As far as waste....it's proportional to the amount of algae they eat. When you have bare bottom tanks this is fairly obvious. BN pleco waste is thinner and less conspicuous....but in a bare bottom tank it's just as obvious. And with a BN, less is going towards growth and maintaining it's size, so it stands to reason a BN would produce even more waste proportionate to the algae it eats.

Calling a common pleco "useless' is ridiculous from my perspective. Talk about the Rodney Dangerfield of all fish!! No respect at all :lol: 
BN may be more suitable for smaller tanks, under 75 gal. but it is by no means the superior algae eater in many, many cases!


----------



## Chester B (Dec 28, 2012)

BC in SK said:


> Calling a common pleco "useless' is ridiculous from my perspective. Talk about the Rodney Dangerfield of all fish!! No respect at all :lol:
> BN may be more suitable for smaller tanks, under 75 gal. but it is by no means the superior algae eater in many, many cases!


Well that's interesting that you have found the opposite, because I don't know too many people who share your experiences. I'm accustomed to seeing large plecos constantly pooping and swimming upside down at feeding time to suck flakes/pellets off the surface. I found when they are small they are more interested in algae but once larger they can't be bothered.
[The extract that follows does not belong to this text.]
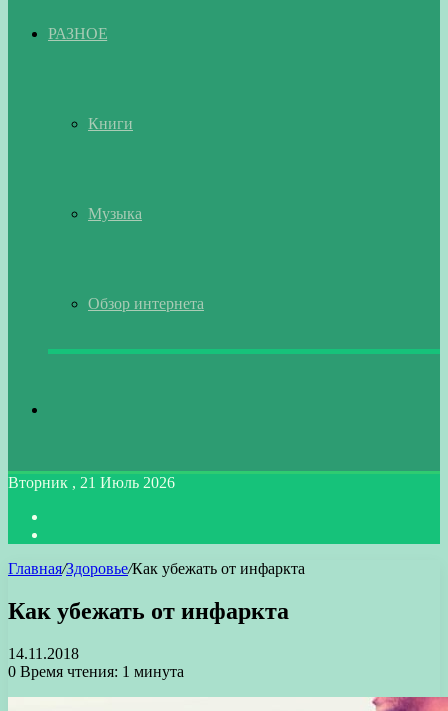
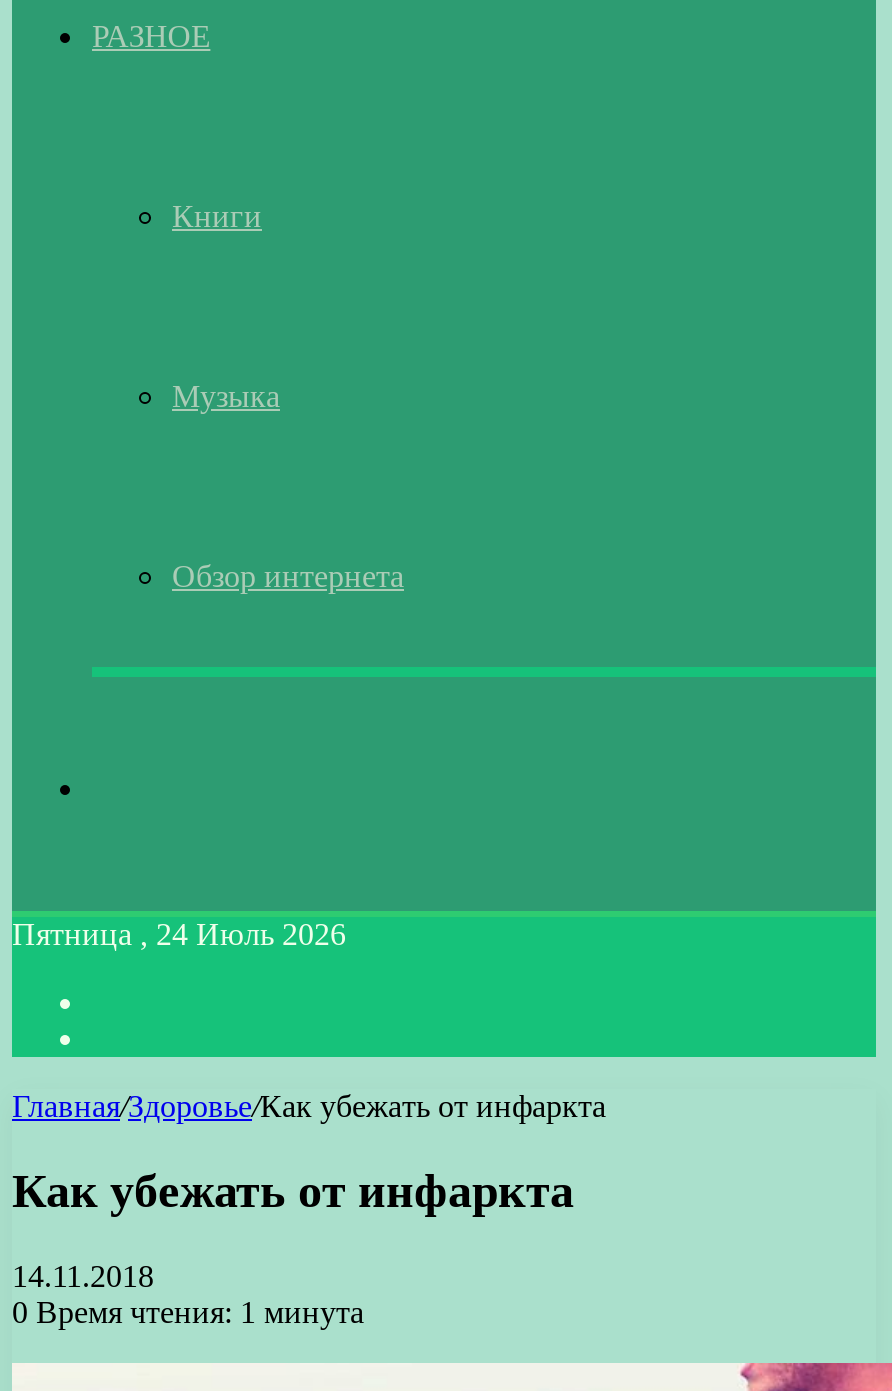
- Вторник , 21 Июль 2026
+ Пятница , 24 Июль 2026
I think this points out one very important aspect of the hobby, and that is we all have different experiences with the same species of fish. There really are very few rules, just guidelines and advice that we can pass on from personal experience. So I'll change my response and say keep the pleco if you like it and if you find it isn't working out you can remove it from the tank at a later date. How's that for a little pleco respect? :dancing: Thanks for the alternative viewpoint BC in SK. :thumb:


----------



## militarybooks (Feb 1, 2014)

Chester, all. Thanks a lot. Love the 2 tank suggestion/split. Want to add a couple things.
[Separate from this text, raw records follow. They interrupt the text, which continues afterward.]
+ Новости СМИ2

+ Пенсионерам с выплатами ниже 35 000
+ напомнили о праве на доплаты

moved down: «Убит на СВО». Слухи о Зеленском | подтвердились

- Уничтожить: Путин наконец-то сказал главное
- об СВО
Almost all of these fish have been together since February-March. The Julies (I had them a long time ago with other cichlids) have been in the tank four months with zero issues. No fin tears, no chasing--they are completely ignored. They are one of my favorite fish. But your points are all well taken. I know a few of the fish are (or certainly will be) issues--but I like a mixed tanks and managed one well for four years many years ago to the shock and dismay of the LFS.
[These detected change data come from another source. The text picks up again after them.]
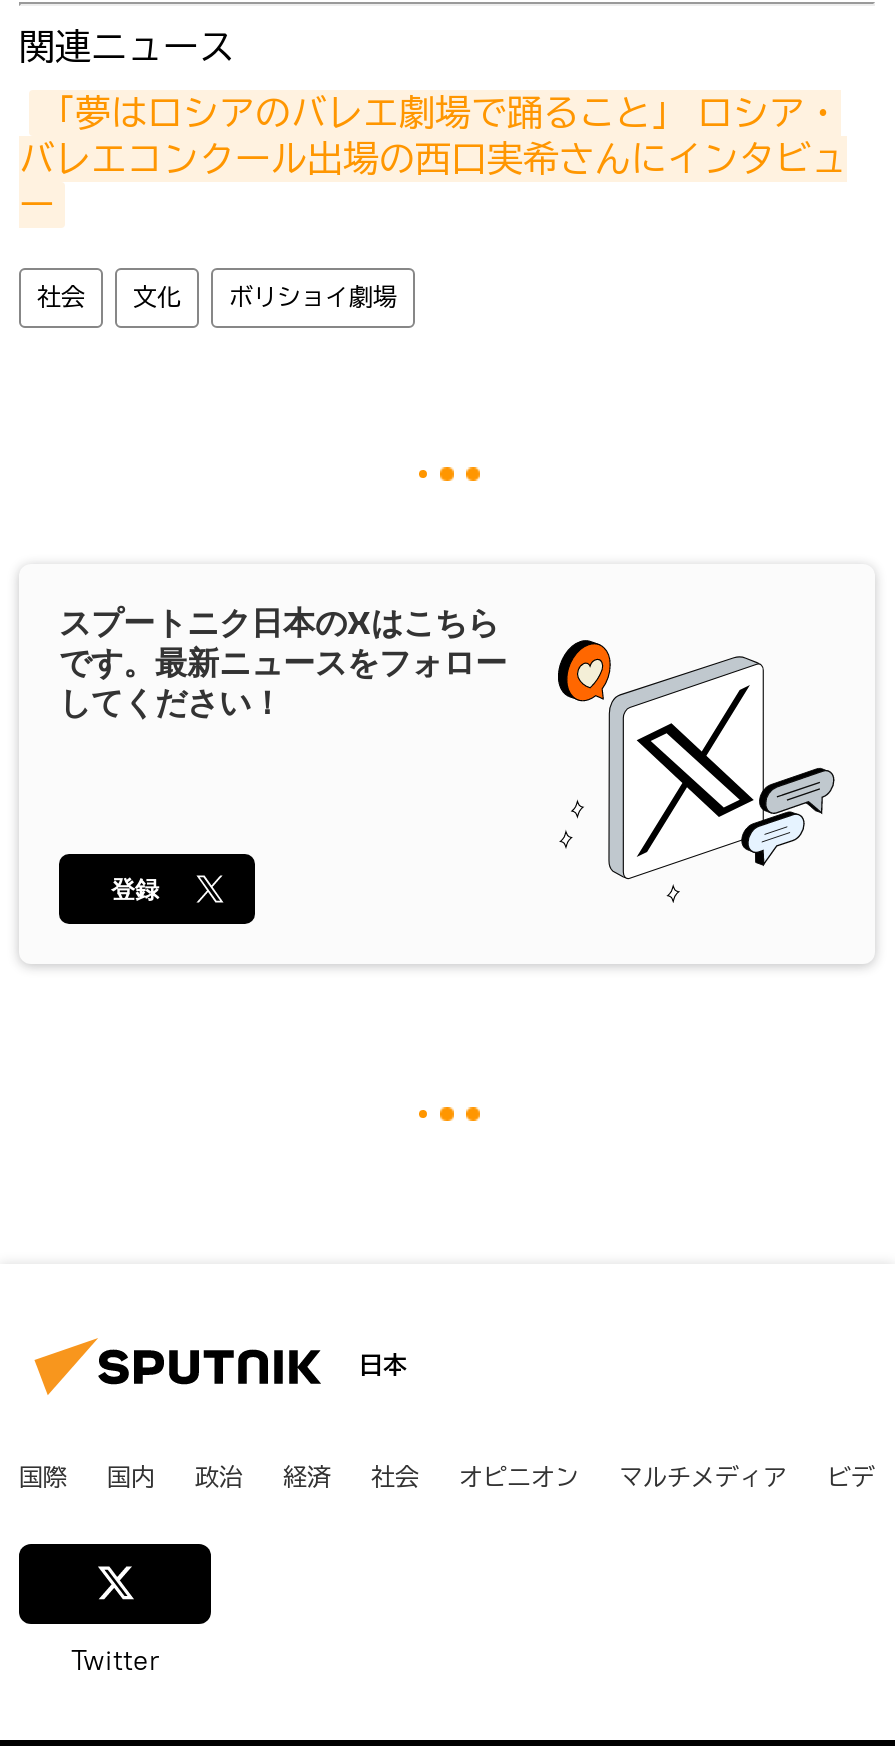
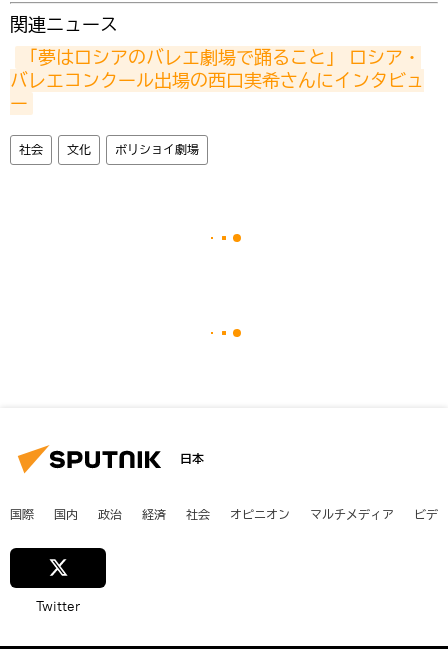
- [image]
- スプートニク日本のXはこちら
- です。最新ニュースをフォロー
- してください！

- 登録
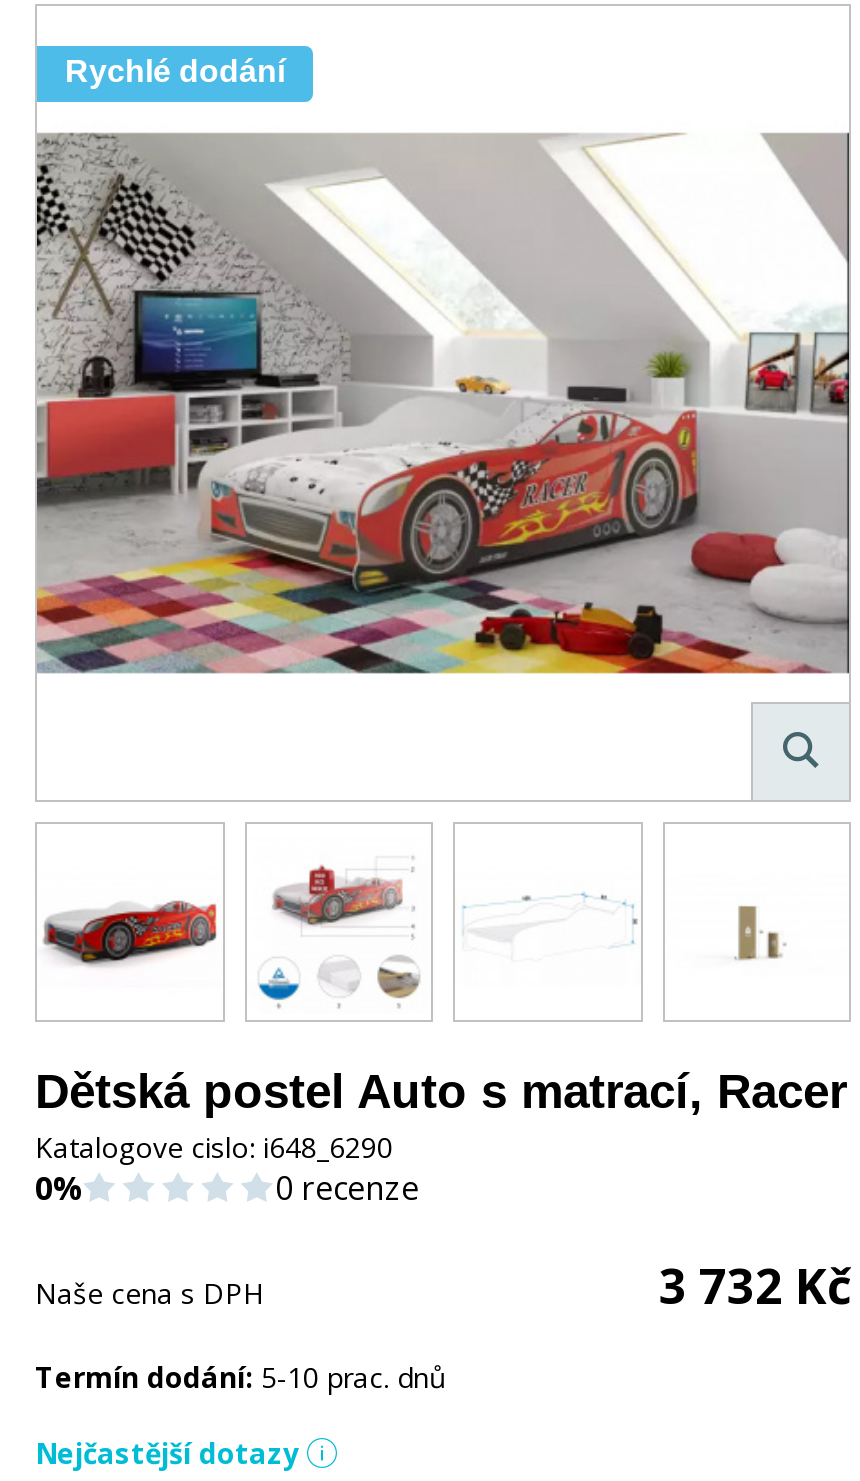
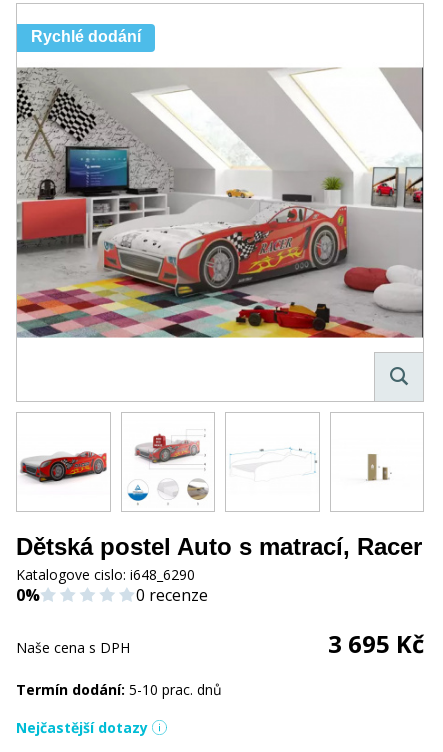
- 3 732 Kč
+ 3 695 Kč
This is my plan, and I will keep you informed here (if you like). I am definitely going to remove the Blue Johanni. I think he is the issue, now. The 2 female Auratus may or may not be an issue eventually, but since they are nearly mature and show no sign of aggression at all, I will keep and watch. I will also watch closely the Bumblebees (another favorite) and as soon as they show aggression --thus far none--I will remove them. I had a pair of bumblebees in a mixed tank years ago, raised them to maturity, and they were peaceful--no issues for years. An occasional short chase, but that was it.


----------



## pfoster74 (May 13, 2012)

Chester B said:


> BC in SK said:
> 
> 
> > Calling a common pleco "useless' is ridiculous from my perspective. Talk about the Rodney Dangerfield of all fish!! No respect at all :lol:
> ...


i have common plecos in all my tanks also have bn plecos in 2 of my 5 tanks. I think the common pleco does a great job for me. I wish you luck with your tank, in my 125g i have 1 full size male crabro pushing 8 inches and he has 1 sub adult male around 5 inches and the other 10 are female crabro this set up helps alot with aggression distribution.


----------